Rechtsextremismus im „Pathways“-Spiel: Eine Ikone entsteht aus dem Nichts


Das von der britischen Regierung finanzierte Anti-Extremismus-Spiel „Pathways“ sollte als abschreckendes Beispiel für rechtsextreme Ideologien dienen. Doch das exakte Gegenteil geschah, als die Spieler sich mit dem Charakter Amelia identifizierten, einer Goth-Girl mit lilafarbenen Haaren und einer klaren Kritik an der illegalen Massenmigration.

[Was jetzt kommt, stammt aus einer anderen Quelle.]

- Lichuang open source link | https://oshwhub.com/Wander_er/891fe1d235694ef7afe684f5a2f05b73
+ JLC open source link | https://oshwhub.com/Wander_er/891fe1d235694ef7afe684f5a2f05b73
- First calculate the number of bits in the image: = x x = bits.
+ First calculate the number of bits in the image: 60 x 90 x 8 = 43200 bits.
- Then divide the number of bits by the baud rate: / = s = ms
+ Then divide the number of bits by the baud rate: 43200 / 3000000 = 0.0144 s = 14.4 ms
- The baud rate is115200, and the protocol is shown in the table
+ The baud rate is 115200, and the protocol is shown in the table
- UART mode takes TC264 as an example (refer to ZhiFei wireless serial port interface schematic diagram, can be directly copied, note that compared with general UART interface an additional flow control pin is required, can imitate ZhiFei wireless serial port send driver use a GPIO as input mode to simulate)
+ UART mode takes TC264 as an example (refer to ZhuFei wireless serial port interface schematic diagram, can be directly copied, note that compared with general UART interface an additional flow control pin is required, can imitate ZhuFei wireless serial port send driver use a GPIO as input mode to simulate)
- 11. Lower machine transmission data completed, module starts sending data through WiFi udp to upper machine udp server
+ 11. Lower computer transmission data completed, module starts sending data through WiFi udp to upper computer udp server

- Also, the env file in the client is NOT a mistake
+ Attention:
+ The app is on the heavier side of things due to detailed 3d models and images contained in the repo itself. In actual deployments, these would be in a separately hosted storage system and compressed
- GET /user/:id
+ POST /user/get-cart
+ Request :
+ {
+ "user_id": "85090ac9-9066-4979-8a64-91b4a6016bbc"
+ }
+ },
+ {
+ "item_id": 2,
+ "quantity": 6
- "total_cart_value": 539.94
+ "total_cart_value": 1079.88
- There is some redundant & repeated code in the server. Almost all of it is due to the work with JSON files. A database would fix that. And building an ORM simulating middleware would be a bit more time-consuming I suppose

Amelia wurde zu einer Ikone des Widerstands gegen die linke Politik von Keir Starmer und geht seither viral. Das Spiel fokussiert auf „rechtsextreme Ideologien“, insbesondere Migrationskritik und das Hochhalten britischer Werte, und dient auch der Bewerbung von Denunziantentum.

Die Regierung hat sich den Kampf gegen Rechts auf die Flaggen geschrieben, indem sie ein Spiel für Jugendliche finanziert hat, das vor Radikalisierung und Extremismus warnt. Doch in Wirklichkeit kreierte man mit Amelia eine Heldin des Widerstands gegen die Starmer-Regierung, die die Schaffung dieses Charakters selbst finanzierte.

Die Frage bleibt, ob dies tatsächlich ein effektiver Weg ist, um Rechtsextremismus zu bekämpfen oder ob es vielmehr ein Beispiel für die politische Korrektheit und den Versuch der Regierung ist, ihre eigene Politik zu manipulieren.